### Stored data:
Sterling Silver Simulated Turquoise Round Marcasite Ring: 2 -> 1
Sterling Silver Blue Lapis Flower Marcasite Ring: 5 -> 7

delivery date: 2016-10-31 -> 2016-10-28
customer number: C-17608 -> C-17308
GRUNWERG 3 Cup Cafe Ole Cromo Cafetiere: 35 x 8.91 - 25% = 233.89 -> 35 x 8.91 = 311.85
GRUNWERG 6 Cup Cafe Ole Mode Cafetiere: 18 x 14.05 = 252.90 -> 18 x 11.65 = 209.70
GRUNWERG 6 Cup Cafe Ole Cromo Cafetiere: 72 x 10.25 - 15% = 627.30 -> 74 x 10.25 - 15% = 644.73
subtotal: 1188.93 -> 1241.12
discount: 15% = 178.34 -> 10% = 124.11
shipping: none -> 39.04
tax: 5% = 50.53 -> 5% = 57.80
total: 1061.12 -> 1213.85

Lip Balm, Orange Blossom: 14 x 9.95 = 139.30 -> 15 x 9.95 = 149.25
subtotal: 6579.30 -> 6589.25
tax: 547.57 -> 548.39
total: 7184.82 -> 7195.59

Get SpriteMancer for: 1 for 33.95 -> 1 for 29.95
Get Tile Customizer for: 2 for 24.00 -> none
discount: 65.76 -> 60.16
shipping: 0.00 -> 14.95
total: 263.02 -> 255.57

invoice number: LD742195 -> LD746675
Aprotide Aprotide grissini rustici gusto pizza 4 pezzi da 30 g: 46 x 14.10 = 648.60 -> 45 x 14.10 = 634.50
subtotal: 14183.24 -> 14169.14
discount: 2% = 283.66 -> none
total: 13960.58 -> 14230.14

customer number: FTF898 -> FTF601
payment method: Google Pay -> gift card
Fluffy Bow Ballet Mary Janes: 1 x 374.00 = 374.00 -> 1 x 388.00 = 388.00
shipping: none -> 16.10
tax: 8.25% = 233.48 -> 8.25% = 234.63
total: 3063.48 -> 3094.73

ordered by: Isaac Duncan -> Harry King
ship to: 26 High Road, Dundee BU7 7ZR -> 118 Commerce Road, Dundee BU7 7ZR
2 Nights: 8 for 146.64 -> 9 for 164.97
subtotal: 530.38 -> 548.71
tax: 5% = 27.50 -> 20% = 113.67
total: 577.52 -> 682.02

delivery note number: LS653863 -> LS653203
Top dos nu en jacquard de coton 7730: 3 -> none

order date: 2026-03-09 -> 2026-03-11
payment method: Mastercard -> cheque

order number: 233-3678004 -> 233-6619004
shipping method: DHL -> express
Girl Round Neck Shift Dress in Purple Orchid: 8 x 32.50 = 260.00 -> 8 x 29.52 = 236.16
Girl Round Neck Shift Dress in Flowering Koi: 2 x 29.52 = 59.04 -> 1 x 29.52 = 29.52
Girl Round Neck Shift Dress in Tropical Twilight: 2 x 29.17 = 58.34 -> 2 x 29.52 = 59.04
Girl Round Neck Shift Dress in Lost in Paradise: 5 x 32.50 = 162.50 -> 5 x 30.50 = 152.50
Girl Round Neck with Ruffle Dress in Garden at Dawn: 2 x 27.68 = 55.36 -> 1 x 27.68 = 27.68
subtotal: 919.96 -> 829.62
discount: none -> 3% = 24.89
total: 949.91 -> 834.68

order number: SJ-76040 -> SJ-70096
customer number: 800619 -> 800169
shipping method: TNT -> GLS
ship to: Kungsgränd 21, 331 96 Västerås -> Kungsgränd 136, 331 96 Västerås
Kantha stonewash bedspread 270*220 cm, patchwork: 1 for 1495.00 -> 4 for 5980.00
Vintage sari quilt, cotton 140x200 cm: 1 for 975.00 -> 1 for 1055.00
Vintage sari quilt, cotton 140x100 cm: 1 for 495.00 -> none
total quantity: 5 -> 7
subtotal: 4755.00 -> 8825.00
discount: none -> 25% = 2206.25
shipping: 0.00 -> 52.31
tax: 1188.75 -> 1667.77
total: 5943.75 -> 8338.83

### Exercise prompt:
Lines are to be repeated exactly from the one that contains "customer number: 800619 -> 800169" through the last line of the listing, with both ends kept and no others added.

### Your response:
customer number: 800619 -> 800169
shipping method: TNT -> GLS
ship to: Kungsgränd 21, 331 96 Västerås -> Kungsgränd 136, 331 96 Västerås
Kantha stonewash bedspread 270*220 cm, patchwork: 1 for 1495.00 -> 4 for 5980.00
Vintage sari quilt, cotton 140x200 cm: 1 for 975.00 -> 1 for 1055.00
Vintage sari quilt, cotton 140x100 cm: 1 for 495.00 -> none
total quantity: 5 -> 7
subtotal: 4755.00 -> 8825.00
discount: none -> 25% = 2206.25
shipping: 0.00 -> 52.31
tax: 1188.75 -> 1667.77
total: 5943.75 -> 8338.83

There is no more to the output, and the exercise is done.